Monday, October 26, 2009
Cleanliness is next to Godliness
This week George got a bath at our local groomer, and after we got home, my husband petted him and told him he loves him more now that he’s clean. And sometimes I think he means it. If George has gone without a bath for a while, Lance doesn’t want George on the couch as much, and he doesn’t like to pet him as much. I, on the other hand, could care less what George smells like, and I’ll hug him and give him a kiss on the top of his head no matter what.
This difference of opinion regarding cleaning has caused some conflict during our relationship, because we have different definitions of clean. For me, things are usually clean enough, and I can go for weeks without noticing the dust ball in the corner, while Lance notices right away. I clean the things that matter and leave the deep cleaning for later.
I guess I wish I were a little more like him, but on the whole, I have better things to do than obsess about cleaning. A clean house isn’t going to get me ahead in the world. I’d rather finish my novel with piles of dirty laundry around me than take years to finish it in a spotless house. It’s all about priorities.

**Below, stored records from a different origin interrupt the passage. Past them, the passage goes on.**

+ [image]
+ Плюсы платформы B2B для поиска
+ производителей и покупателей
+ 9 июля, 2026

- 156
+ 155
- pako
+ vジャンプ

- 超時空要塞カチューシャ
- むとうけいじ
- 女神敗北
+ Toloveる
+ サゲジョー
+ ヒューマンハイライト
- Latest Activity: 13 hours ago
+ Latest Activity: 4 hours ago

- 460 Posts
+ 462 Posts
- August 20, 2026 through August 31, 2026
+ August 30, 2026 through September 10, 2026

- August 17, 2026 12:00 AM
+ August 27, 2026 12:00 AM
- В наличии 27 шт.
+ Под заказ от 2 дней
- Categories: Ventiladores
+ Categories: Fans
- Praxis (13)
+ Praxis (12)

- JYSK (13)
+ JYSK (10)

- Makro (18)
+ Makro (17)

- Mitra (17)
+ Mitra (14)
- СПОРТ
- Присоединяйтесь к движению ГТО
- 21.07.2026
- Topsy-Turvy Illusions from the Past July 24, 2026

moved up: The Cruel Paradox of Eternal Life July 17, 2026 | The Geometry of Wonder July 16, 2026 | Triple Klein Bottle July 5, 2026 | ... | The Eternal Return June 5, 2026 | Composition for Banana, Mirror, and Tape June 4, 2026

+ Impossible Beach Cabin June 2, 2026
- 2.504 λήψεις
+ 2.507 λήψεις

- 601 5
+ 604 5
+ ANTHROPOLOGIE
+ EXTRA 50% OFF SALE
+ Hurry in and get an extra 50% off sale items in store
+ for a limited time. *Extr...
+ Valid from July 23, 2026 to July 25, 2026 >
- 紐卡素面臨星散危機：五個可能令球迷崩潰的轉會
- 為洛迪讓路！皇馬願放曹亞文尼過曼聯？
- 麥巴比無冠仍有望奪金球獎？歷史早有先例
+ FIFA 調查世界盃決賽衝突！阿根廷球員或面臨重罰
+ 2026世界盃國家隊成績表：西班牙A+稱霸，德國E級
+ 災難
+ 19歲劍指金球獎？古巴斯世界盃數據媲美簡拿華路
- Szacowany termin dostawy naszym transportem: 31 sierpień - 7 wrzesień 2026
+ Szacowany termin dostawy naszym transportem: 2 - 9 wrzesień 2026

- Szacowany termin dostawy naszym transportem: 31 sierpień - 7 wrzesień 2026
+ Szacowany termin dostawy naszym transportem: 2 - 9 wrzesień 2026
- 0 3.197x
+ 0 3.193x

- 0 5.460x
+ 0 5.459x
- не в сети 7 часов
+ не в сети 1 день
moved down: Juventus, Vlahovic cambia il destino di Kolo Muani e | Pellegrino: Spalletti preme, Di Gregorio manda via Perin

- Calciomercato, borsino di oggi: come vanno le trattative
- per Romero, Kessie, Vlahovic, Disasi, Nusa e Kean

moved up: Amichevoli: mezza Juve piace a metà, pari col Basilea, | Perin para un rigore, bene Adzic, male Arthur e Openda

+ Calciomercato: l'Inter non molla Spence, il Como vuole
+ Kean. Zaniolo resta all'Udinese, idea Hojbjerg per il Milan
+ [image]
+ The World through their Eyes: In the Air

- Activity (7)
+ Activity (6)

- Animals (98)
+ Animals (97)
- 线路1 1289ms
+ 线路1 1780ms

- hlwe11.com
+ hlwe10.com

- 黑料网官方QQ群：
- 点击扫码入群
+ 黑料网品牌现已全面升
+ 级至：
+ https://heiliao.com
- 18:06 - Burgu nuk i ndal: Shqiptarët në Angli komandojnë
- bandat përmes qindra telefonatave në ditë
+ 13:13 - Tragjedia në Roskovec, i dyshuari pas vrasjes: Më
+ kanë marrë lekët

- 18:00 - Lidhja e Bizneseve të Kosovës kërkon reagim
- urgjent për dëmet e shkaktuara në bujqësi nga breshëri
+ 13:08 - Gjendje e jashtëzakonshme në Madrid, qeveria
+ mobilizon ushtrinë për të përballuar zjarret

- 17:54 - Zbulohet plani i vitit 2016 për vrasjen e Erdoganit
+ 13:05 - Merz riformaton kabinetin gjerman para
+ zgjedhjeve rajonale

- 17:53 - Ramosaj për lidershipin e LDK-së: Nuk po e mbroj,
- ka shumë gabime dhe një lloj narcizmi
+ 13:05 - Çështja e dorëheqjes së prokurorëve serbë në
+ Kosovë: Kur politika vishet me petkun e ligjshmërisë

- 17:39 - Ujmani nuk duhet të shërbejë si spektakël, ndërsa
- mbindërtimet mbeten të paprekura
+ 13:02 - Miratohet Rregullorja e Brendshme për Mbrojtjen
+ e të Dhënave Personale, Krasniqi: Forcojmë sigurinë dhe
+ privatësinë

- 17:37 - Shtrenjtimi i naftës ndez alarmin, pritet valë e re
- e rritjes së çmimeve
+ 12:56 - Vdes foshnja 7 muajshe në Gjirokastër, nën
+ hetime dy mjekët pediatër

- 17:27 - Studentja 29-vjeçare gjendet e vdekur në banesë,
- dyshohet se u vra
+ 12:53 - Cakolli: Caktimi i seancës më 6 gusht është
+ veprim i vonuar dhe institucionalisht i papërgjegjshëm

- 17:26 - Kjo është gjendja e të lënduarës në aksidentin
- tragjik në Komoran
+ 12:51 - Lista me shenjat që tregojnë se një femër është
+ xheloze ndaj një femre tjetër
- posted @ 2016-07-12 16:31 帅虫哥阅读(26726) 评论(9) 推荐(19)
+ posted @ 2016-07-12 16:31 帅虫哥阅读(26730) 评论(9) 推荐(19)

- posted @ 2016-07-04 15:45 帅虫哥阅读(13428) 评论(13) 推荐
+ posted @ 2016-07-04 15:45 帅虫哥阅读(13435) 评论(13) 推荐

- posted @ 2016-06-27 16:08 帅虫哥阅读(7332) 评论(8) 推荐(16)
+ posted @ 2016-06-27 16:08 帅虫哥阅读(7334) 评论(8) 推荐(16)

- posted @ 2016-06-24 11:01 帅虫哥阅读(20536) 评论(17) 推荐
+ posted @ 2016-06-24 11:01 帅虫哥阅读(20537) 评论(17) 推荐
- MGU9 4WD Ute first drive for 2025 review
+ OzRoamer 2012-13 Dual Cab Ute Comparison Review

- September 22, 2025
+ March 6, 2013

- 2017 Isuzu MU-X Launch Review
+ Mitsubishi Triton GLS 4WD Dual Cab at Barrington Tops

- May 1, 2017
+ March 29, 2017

A family member of my husband’s was once referred to as a “good wife” because she was such a good housekeeper. I’m sorry, but I’d rather be remembered for my great deeds and great works of art than for my clean towels.
This feeling of mine can be attributed to two things: my Mom, and my travels to other countries. Mom’s family taught me that if you’re having a really good discussion at the table after dinner, the dishes can wait. If it’s a beautiful day outside and the green grass is calling, the laundry can wait. Or you can kill two birds with one stone and hang the laundry outside while enjoying the fresh air. Even better.
When I was in high school, my Spanish teacher planned a trip to Spain for her classes, and she said we didn’t need to pack shampoo because we would only be gone for two weeks. Being spanking-clean, shower obsessed Americans, my classmates were shocked. And while two weeks does seem to be a stretch, my experience of living in England sure put things into perspective. They didn’t shower every day, and they were still good looking and popular. Their socks didn’t match their shirts, and the world didn’t come to an end. I came away from my time there with the impression that Americans are a little neurotic in their clean-frenzy, with their prissy sanitizers and two-shower-a-day habit and huge hosed-down backyards.
I’d rather take a cue from other countries and lighten up. Take the plastic cover off the couch, pet the dog even if he’s dirty, skip the second shower, let the dishes sit for just a little while. What are your priorities?